All pictures must be left out as you transcribe the lines from the first line of the data to the line containing "text-align-last: left;", both included.

Data under study START

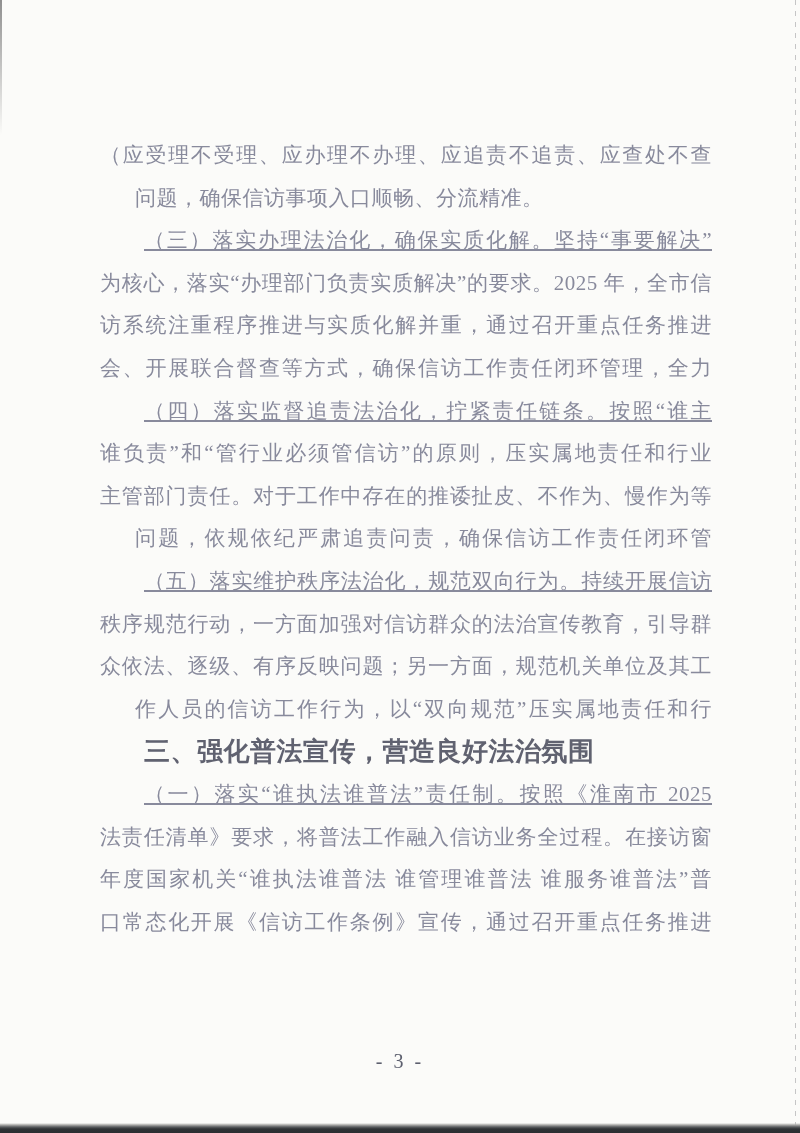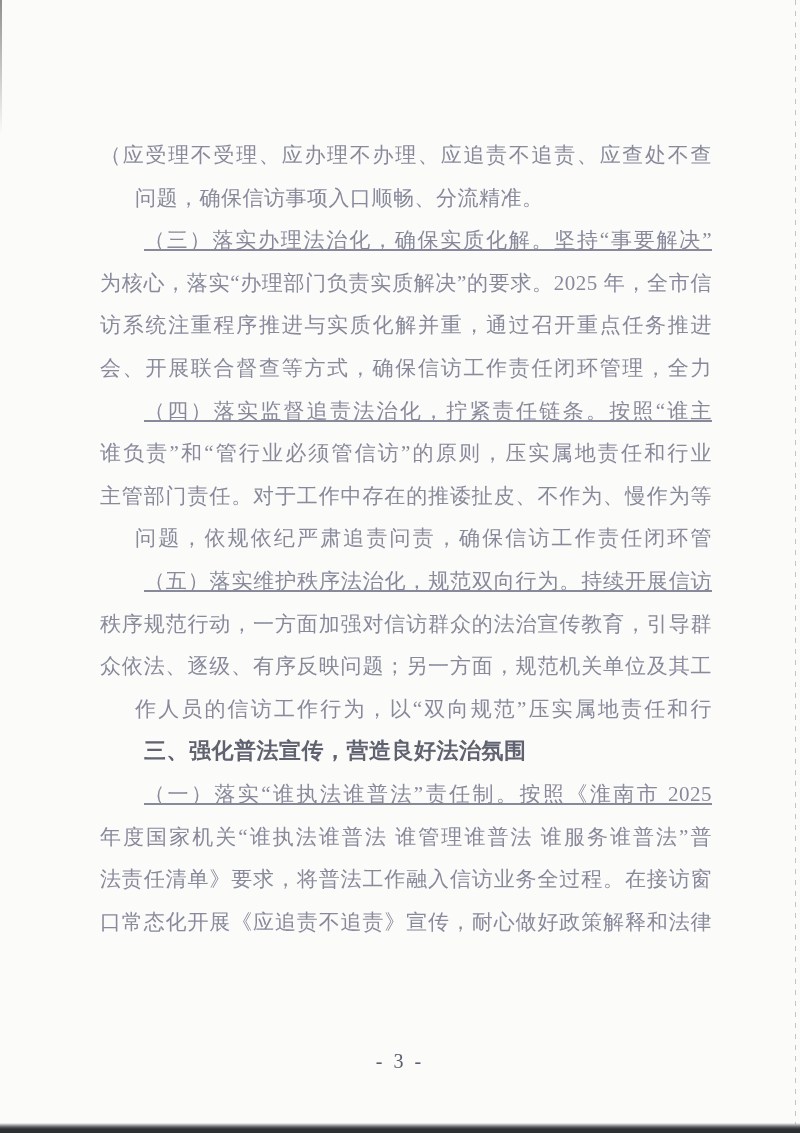--- a/index.html
+++ b/index.html
@@ -59,7 +59,7 @@
   .line.heading {
     font-family: "Liberation Sans", sans-serif;
     font-weight: 700;
-    font-size: 22px;
+    font-size: 26px;
     color: #606270;
     text-align: left;
     text-align-last: left;

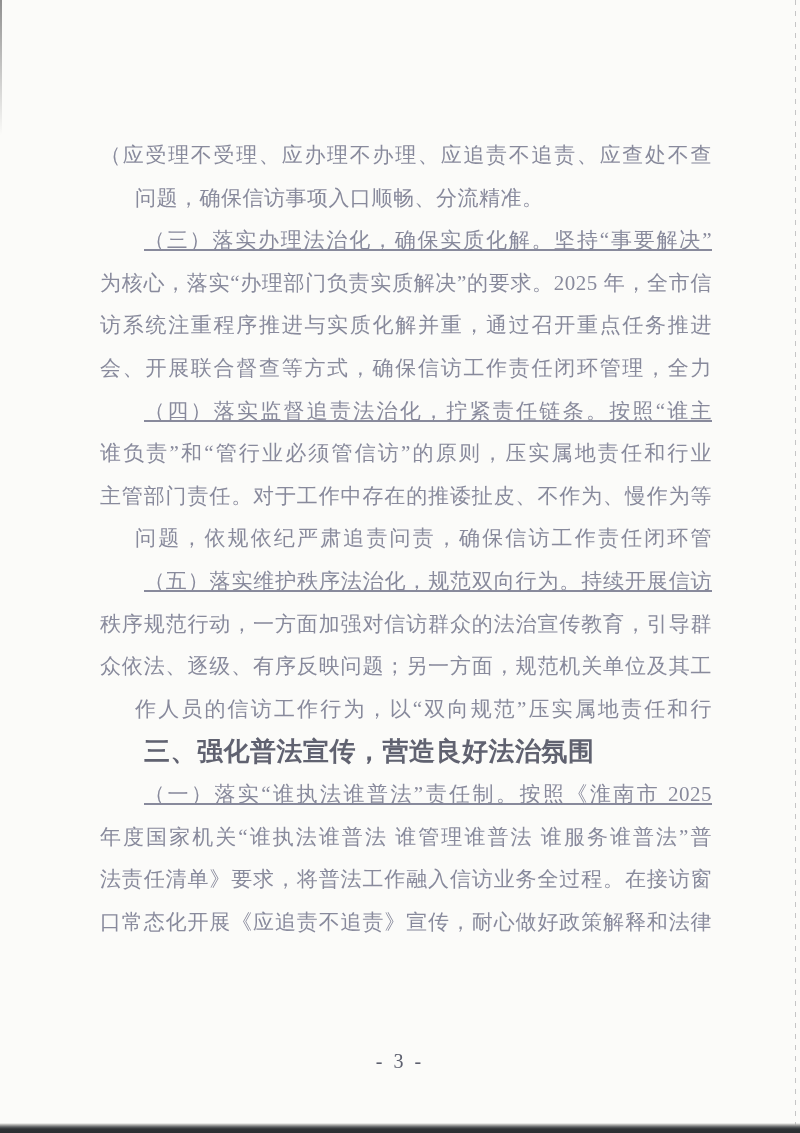--- a/index.html
+++ b/index.html
@@ -96,8 +96,8 @@
       <div class="line end">作人员的信访工作行为，以“双向规范”压实属地责任和行业。</div>
       <div class="line heading">三、强化普法宣传，营造良好法治氛围</div>
       <div class="line indent-fill">（一）落实“谁执法谁普法”责任制。按照《淮南市 2025</div>
+      <div class="line fill">法责任清单》要求，将普法工作融入信访业务全过程。在接访窗</div>
       <div class="line fill">年度国家机关“谁执法谁普法 谁管理谁普法 谁服务谁普法”普</div>
-      <div class="line fill">法责任清单》要求，将普法工作融入信访业务全过程。在接访窗</div>
       <div class="line fill">口常态化开展《应追责不追责》宣传，耐心做好政策解释和法律</div>
     </div>
   <div class="page-footer">- 3 -</div>

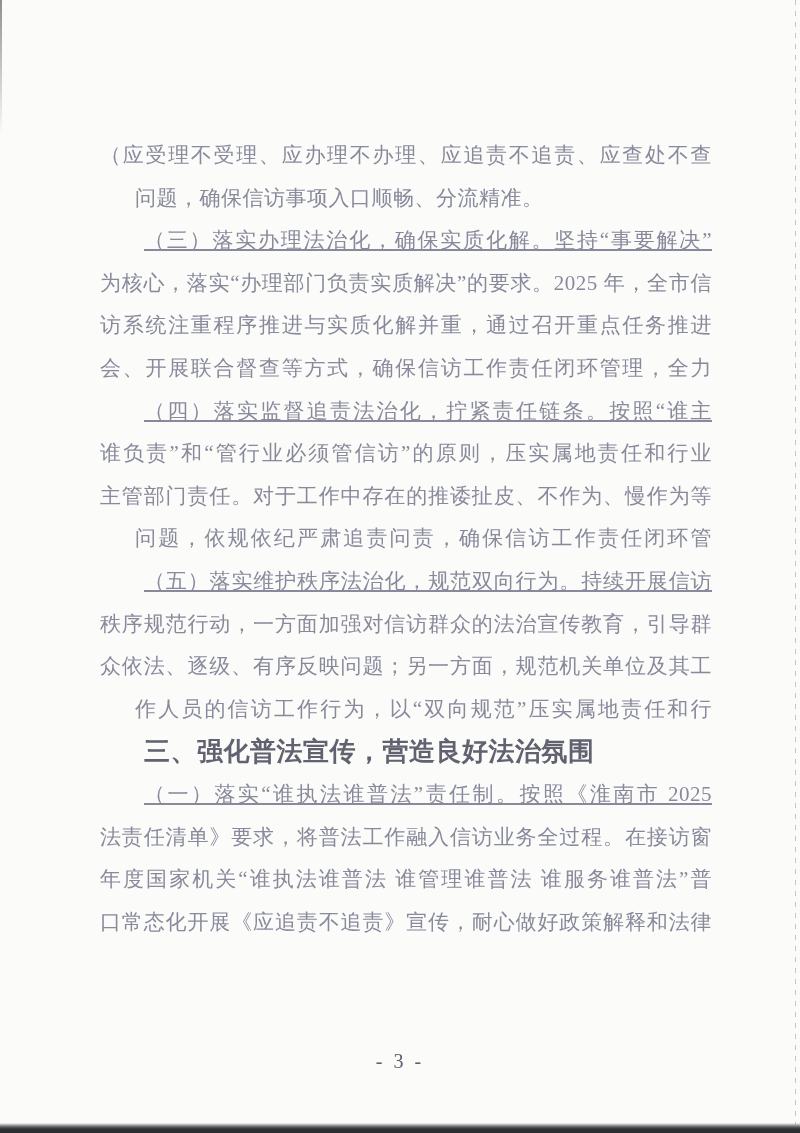--- a/index.html
+++ b/index.html
@@ -98,7 +98,7 @@
       <div class="line indent-fill">（一）落实“谁执法谁普法”责任制。按照《淮南市 2025</div>
       <div class="line fill">法责任清单》要求，将普法工作融入信访业务全过程。在接访窗</div>
       <div class="line fill">年度国家机关“谁执法谁普法 谁管理谁普法 谁服务谁普法”普</div>
-      <div class="line fill">口常态化开展《应追责不追责》宣传，耐心做好政策解释和法律</div>
+      <div class="line fill">口常态化开展《信访工作条例》宣传，通过召开重点任务推进</div>
     </div>
   <div class="page-footer">- 3 -</div>
   <div class="scan-edge-left"></div>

Data under study END

[Answer box]:
--- a/index.html
+++ b/index.html
@@ -59,7 +59,7 @@
   .line.heading {
     font-family: "Liberation Sans", sans-serif;
     font-weight: 700;
-    font-size: 22px;
+    font-size: 26px;
     color: #606270;
     text-align: left;
     text-align-last: left;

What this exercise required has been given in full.